■ Requirement:
Should any entry hold a picture, omit that picture and copy the rest of the entry exactly.
........
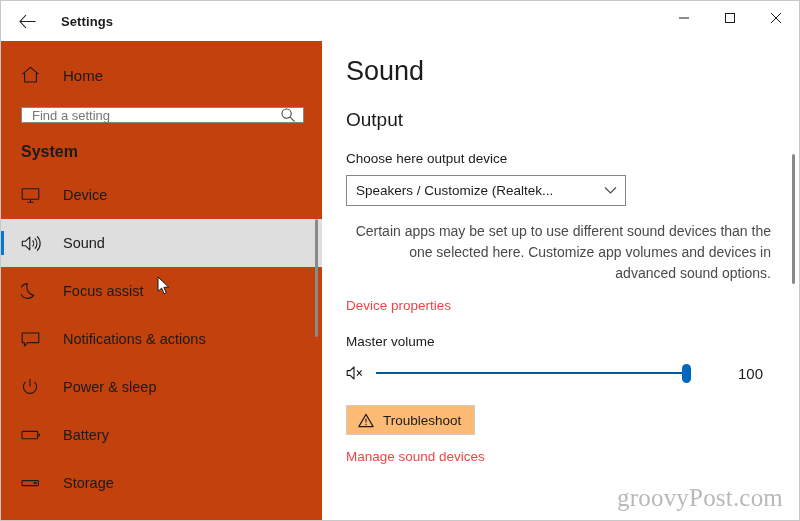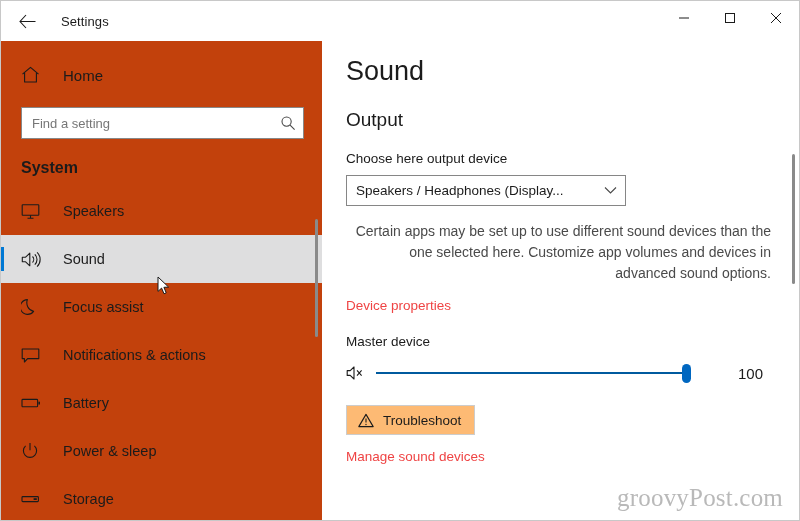--- a/index.html
+++ b/index.html
@@ -46,6 +46,7 @@
     color: #1b1b1b;
     margin-left: 12px;
     letter-spacing: .1px;
+    font-weight: bold;
   }
   .caption-group {
     position: absolute;

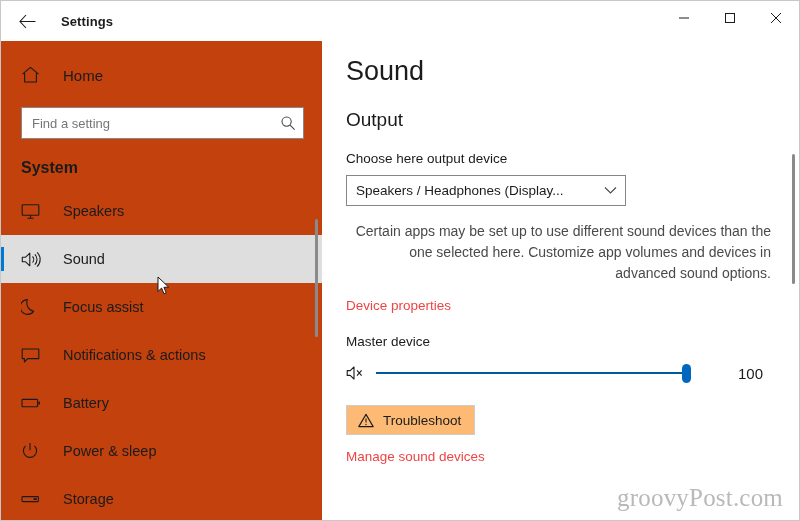--- a/index.html
+++ b/index.html
@@ -92,7 +92,7 @@
   }
   .search-wrap {
     margin: 14px 18px 0 20px;
-    height: 32px;
+    height: 16px;
     border: 1px solid #888888;
     background: #ffffff;
     display: flex;

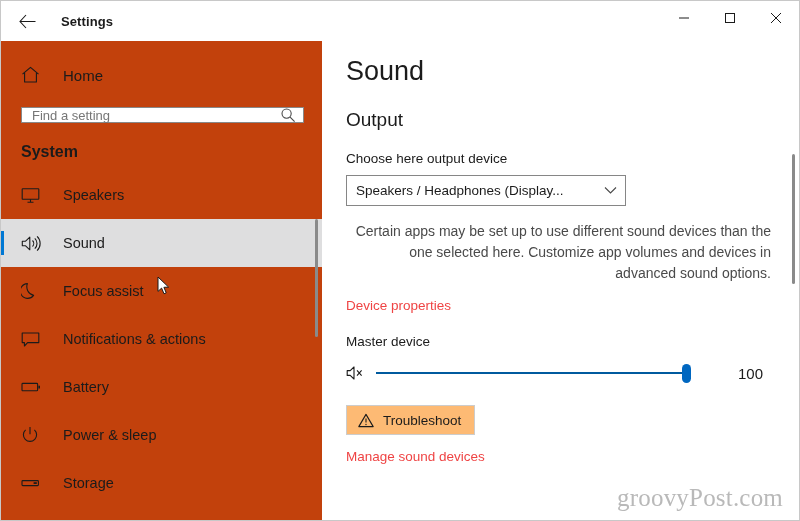--- a/index.html
+++ b/index.html
@@ -388,7 +388,7 @@
             <path d="M6.5 15.3 L12.5 15.3 M9.5 12.3 L9.5 15.3" stroke="#1b1b1b" stroke-width="1.1"></path>
           </svg>
         </span>
-        <span class="lbl">Speakers</span>
+        <span class="lbl">Device</span>
       </div>
 
       <div class="nav-item selected">

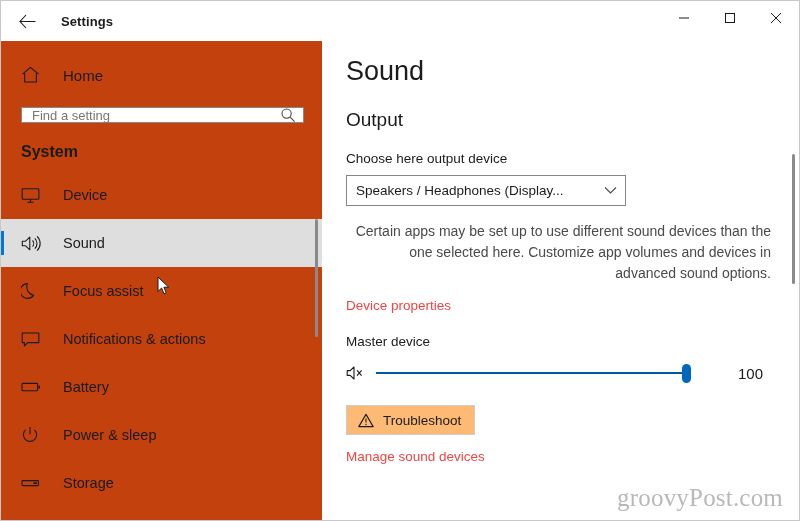--- a/index.html
+++ b/index.html
@@ -463,7 +463,7 @@
     <div class="field-label">Choose here output device</div>
 
     <div class="combo">
-      <span class="val">Speakers / Headphones (Display...</span>
+      <span class="val">Speakers / Customize (Realtek...</span>
       <span class="chev">
         <svg width="13" height="9" viewBox="0 0 13 9">
           <path d="M1 1.5 L6.5 7 L12 1.5" fill="none" stroke="#4a4a4a" stroke-width="1.1"></path>

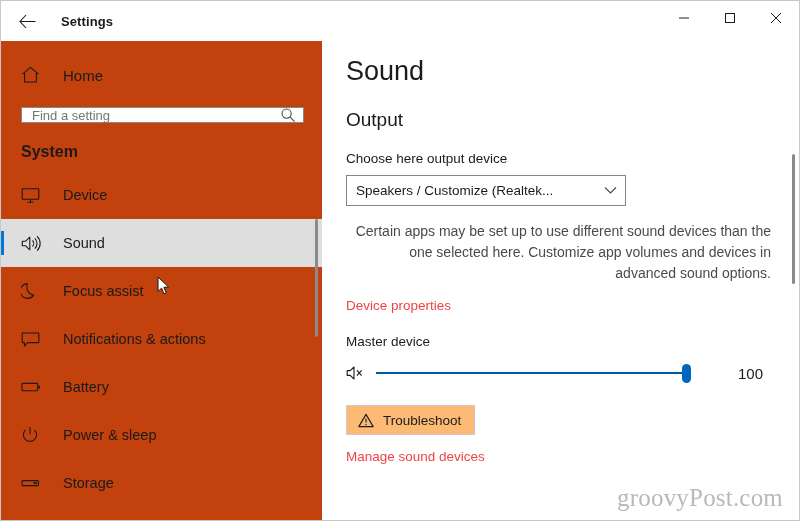--- a/index.html
+++ b/index.html
@@ -475,7 +475,7 @@
 
     <a class="link">Device properties</a>
 
-    <div class="field-label">Master device</div>
+    <div class="field-label">Master volume</div>
 
     <div class="slider-row">
       <span class="mute-ico">

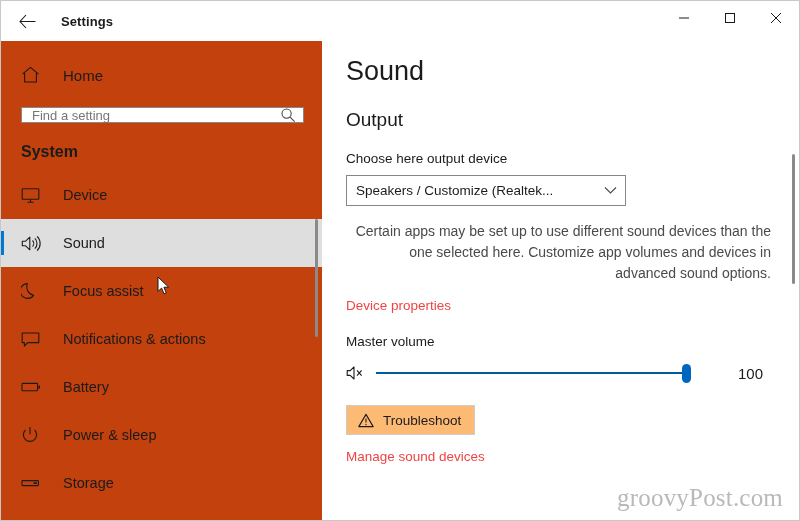--- a/index.html
+++ b/index.html
@@ -423,22 +423,22 @@
 
       <div class="nav-item">
         <span class="ico">
+          <svg width="18" height="18" viewBox="0 0 18 18">
+            <path d="M4.6 3.9 A6.6 6.6 0 1 0 13.4 3.9" fill="none" stroke="#1b1b1b" stroke-width="1.1"></path>
+            <path d="M9 1 L9 8.2" stroke="#1b1b1b" stroke-width="1.1"></path>
+          </svg>
+        </span>
+        <span class="lbl">Power &amp; sleep</span>
+      </div>
+
+      <div class="nav-item">
+        <span class="ico">
           <svg width="20" height="14" viewBox="0 0 20 14">
             <rect x="1" y="3.4" width="15.6" height="7.4" rx="0.8" fill="none" stroke="#1b1b1b" stroke-width="1.1"></rect>
             <rect x="17.4" y="5.7" width="1.6" height="2.8" fill="#1b1b1b"></rect>
           </svg>
         </span>
         <span class="lbl">Battery</span>
-      </div>
-
-      <div class="nav-item">
-        <span class="ico">
-          <svg width="18" height="18" viewBox="0 0 18 18">
-            <path d="M4.6 3.9 A6.6 6.6 0 1 0 13.4 3.9" fill="none" stroke="#1b1b1b" stroke-width="1.1"></path>
-            <path d="M9 1 L9 8.2" stroke="#1b1b1b" stroke-width="1.1"></path>
-          </svg>
-        </span>
-        <span class="lbl">Power &amp; sleep</span>
       </div>
 
       <div class="nav-item">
........
■ Answer to this task:
--- a/index.html
+++ b/index.html
@@ -46,6 +46,7 @@
     color: #1b1b1b;
     margin-left: 12px;
     letter-spacing: .1px;
+    font-weight: bold;
   }
   .caption-group {
     position: absolute;

--- a/index.html
+++ b/index.html
@@ -92,7 +92,7 @@
   }
   .search-wrap {
     margin: 14px 18px 0 20px;
-    height: 32px;
+    height: 16px;
     border: 1px solid #888888;
     background: #ffffff;
     display: flex;

--- a/index.html
+++ b/index.html
@@ -388,7 +388,7 @@
             <path d="M6.5 15.3 L12.5 15.3 M9.5 12.3 L9.5 15.3" stroke="#1b1b1b" stroke-width="1.1"></path>
           </svg>
         </span>
-        <span class="lbl">Speakers</span>
+        <span class="lbl">Device</span>
       </div>
 
       <div class="nav-item selected">

--- a/index.html
+++ b/index.html
@@ -463,7 +463,7 @@
     <div class="field-label">Choose here output device</div>
 
     <div class="combo">
-      <span class="val">Speakers / Headphones (Display...</span>
+      <span class="val">Speakers / Customize (Realtek...</span>
       <span class="chev">
         <svg width="13" height="9" viewBox="0 0 13 9">
           <path d="M1 1.5 L6.5 7 L12 1.5" fill="none" stroke="#4a4a4a" stroke-width="1.1"></path>

--- a/index.html
+++ b/index.html
@@ -475,7 +475,7 @@
 
     <a class="link">Device properties</a>
 
-    <div class="field-label">Master device</div>
+    <div class="field-label">Master volume</div>
 
     <div class="slider-row">
       <span class="mute-ico">

--- a/index.html
+++ b/index.html
@@ -423,22 +423,22 @@
 
       <div class="nav-item">
         <span class="ico">
+          <svg width="18" height="18" viewBox="0 0 18 18">
+            <path d="M4.6 3.9 A6.6 6.6 0 1 0 13.4 3.9" fill="none" stroke="#1b1b1b" stroke-width="1.1"></path>
+            <path d="M9 1 L9 8.2" stroke="#1b1b1b" stroke-width="1.1"></path>
+          </svg>
+        </span>
+        <span class="lbl">Power &amp; sleep</span>
+      </div>
+
+      <div class="nav-item">
+        <span class="ico">
           <svg width="20" height="14" viewBox="0 0 20 14">
             <rect x="1" y="3.4" width="15.6" height="7.4" rx="0.8" fill="none" stroke="#1b1b1b" stroke-width="1.1"></rect>
             <rect x="17.4" y="5.7" width="1.6" height="2.8" fill="#1b1b1b"></rect>
           </svg>
         </span>
         <span class="lbl">Battery</span>
-      </div>
-
-      <div class="nav-item">
-        <span class="ico">
-          <svg width="18" height="18" viewBox="0 0 18 18">
-            <path d="M4.6 3.9 A6.6 6.6 0 1 0 13.4 3.9" fill="none" stroke="#1b1b1b" stroke-width="1.1"></path>
-            <path d="M9 1 L9 8.2" stroke="#1b1b1b" stroke-width="1.1"></path>
-          </svg>
-        </span>
-        <span class="lbl">Power &amp; sleep</span>
       </div>
 
       <div class="nav-item">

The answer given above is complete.